ASSIGNED TASK —
Please report how many lines of the following entries hold the word "margin", giving the number alone.

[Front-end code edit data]
____________________

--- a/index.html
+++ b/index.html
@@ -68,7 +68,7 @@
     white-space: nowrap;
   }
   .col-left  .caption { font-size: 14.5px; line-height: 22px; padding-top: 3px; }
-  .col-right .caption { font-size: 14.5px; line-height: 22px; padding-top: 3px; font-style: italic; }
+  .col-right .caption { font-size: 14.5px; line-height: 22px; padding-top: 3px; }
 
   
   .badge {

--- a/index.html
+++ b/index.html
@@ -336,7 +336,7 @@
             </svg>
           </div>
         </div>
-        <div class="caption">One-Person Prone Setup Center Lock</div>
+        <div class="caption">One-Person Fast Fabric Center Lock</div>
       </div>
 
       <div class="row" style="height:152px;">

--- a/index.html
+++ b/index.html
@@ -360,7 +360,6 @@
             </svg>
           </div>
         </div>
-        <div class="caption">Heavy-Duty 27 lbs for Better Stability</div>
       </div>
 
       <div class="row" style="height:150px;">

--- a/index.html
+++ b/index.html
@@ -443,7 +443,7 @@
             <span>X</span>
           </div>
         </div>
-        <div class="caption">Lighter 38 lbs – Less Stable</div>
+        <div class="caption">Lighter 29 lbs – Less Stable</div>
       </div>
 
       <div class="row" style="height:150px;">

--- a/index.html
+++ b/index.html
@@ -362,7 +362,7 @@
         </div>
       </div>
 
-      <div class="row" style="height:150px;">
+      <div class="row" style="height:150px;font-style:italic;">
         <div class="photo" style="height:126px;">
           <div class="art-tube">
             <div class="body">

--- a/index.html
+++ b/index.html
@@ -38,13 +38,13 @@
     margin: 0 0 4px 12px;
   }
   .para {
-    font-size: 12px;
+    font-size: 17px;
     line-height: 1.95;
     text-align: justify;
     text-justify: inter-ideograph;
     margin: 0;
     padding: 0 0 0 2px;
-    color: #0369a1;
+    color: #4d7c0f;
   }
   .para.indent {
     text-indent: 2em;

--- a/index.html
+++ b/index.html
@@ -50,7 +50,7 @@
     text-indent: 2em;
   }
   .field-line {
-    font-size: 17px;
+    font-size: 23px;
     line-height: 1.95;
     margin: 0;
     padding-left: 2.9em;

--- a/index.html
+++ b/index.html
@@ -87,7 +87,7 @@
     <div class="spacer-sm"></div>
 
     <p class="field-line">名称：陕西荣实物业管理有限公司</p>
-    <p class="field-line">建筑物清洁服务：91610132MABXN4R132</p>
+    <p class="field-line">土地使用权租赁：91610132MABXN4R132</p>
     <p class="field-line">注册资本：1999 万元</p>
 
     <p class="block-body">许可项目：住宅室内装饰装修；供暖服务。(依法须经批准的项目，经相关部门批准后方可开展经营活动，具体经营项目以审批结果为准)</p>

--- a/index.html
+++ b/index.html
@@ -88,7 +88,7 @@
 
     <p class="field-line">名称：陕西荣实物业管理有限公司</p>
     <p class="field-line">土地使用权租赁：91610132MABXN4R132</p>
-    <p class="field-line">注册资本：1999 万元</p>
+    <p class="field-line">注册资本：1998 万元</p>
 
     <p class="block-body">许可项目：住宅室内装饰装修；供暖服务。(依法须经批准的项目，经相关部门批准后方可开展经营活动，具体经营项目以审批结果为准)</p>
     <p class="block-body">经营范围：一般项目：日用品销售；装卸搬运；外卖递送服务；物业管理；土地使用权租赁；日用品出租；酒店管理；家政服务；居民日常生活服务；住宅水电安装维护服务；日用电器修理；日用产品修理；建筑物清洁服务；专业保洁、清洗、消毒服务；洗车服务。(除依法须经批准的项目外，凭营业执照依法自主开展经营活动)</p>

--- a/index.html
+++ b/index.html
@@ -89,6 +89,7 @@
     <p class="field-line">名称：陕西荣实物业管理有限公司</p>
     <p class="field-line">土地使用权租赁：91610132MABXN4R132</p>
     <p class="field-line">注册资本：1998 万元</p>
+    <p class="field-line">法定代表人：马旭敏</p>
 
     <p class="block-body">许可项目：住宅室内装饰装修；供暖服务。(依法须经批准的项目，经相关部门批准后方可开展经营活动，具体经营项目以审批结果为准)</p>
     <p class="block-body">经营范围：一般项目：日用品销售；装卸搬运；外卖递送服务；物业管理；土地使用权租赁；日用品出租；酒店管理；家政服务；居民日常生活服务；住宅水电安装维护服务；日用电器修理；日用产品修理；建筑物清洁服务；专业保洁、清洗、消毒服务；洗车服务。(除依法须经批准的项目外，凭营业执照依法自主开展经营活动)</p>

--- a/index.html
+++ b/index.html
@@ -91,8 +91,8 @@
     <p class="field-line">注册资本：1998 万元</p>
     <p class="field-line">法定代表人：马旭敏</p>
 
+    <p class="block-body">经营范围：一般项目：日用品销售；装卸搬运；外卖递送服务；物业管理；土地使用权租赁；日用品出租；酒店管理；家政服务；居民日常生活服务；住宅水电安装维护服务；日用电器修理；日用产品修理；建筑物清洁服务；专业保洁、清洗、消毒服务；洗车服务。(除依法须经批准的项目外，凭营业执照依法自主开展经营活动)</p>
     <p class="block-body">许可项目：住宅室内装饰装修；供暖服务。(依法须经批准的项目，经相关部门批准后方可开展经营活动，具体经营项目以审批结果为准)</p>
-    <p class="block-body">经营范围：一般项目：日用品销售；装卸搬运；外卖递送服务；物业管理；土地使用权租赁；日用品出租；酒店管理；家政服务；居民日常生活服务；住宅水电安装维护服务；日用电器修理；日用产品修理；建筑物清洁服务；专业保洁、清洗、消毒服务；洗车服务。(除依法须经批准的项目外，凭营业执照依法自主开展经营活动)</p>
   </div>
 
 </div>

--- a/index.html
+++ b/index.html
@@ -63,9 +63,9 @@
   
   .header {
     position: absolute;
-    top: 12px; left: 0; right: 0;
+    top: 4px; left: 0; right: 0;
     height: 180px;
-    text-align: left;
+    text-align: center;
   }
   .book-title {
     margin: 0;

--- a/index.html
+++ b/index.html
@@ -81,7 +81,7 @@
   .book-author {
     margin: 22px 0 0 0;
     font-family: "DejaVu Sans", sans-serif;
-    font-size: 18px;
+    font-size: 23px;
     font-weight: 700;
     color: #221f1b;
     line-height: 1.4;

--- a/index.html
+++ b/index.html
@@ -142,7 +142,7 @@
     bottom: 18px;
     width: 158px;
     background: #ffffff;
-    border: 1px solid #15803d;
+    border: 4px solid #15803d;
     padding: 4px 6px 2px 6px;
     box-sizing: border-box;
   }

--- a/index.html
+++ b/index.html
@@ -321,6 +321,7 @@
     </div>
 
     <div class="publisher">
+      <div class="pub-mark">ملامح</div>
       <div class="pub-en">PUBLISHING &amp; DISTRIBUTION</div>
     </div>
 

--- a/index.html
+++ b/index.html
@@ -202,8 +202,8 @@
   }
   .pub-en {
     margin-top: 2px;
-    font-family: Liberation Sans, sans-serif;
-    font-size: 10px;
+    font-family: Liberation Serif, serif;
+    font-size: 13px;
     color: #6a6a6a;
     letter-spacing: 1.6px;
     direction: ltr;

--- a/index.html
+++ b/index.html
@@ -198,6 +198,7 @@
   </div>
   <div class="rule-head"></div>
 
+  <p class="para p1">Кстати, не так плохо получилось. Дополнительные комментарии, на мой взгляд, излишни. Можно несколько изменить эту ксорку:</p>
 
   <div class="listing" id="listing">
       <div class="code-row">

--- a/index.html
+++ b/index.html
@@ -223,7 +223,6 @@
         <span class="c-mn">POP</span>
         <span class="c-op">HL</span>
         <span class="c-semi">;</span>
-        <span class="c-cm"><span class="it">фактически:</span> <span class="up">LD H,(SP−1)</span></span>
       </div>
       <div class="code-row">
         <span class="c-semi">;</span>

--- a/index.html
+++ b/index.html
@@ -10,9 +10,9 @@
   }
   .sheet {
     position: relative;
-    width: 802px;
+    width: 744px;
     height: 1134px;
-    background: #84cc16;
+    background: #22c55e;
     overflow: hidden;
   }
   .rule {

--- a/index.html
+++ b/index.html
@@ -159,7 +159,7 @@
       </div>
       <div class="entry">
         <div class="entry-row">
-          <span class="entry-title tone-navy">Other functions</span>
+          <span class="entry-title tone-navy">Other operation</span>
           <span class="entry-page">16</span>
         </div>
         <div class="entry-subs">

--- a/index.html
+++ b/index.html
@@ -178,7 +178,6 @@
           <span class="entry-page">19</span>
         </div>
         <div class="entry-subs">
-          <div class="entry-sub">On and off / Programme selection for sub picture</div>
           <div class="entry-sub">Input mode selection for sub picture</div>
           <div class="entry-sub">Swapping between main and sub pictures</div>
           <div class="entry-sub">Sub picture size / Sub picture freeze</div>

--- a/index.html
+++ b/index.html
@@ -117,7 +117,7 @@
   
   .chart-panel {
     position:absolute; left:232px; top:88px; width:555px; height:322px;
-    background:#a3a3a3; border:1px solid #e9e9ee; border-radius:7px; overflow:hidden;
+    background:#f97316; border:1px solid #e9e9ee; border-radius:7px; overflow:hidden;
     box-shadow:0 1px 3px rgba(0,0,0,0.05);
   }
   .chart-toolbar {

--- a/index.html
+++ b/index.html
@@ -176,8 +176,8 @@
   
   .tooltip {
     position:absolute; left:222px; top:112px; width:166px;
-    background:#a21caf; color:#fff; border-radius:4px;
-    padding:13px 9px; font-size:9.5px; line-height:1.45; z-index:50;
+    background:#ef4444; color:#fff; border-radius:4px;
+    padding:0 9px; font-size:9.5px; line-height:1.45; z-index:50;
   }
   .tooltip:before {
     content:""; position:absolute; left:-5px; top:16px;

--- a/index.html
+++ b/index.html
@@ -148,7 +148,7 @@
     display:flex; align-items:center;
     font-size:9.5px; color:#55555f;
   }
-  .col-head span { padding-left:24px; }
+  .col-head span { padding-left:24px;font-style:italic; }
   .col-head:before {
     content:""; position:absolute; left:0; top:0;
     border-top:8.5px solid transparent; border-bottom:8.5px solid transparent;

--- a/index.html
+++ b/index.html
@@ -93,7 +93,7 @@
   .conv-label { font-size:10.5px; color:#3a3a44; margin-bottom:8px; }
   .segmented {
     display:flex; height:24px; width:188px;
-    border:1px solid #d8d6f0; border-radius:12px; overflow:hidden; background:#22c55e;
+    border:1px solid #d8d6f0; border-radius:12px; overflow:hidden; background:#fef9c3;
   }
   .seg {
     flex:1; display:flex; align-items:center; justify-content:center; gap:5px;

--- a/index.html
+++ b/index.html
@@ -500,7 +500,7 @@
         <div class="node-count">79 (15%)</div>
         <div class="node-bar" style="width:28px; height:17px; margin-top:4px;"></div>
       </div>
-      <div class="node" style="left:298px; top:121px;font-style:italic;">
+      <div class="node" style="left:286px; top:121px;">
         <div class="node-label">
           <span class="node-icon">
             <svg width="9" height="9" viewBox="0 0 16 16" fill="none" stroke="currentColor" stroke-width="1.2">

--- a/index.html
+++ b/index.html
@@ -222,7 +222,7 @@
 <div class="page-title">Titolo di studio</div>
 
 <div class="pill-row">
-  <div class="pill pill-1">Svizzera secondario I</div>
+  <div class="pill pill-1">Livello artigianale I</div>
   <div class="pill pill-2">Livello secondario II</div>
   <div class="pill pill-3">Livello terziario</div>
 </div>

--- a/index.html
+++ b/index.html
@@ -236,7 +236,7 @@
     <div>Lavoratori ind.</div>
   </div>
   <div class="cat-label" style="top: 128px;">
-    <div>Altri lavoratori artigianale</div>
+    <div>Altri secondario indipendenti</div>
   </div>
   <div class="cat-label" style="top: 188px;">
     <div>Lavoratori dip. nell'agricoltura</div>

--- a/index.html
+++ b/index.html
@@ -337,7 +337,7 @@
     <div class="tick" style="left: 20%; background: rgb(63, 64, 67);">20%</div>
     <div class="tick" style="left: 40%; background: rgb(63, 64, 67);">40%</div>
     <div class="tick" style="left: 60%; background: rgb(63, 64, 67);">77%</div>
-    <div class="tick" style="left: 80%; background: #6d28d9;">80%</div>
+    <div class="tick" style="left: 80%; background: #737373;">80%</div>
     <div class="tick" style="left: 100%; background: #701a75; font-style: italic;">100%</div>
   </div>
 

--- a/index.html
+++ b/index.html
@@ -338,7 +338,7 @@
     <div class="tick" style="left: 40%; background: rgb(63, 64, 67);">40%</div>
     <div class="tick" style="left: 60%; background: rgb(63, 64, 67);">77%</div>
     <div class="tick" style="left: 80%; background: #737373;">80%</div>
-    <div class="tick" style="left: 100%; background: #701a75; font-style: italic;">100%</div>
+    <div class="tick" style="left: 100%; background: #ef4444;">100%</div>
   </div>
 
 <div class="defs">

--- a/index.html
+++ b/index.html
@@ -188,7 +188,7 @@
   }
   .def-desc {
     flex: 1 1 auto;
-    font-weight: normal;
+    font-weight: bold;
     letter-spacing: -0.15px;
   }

____________________

WRITTEN SOLUTION —
8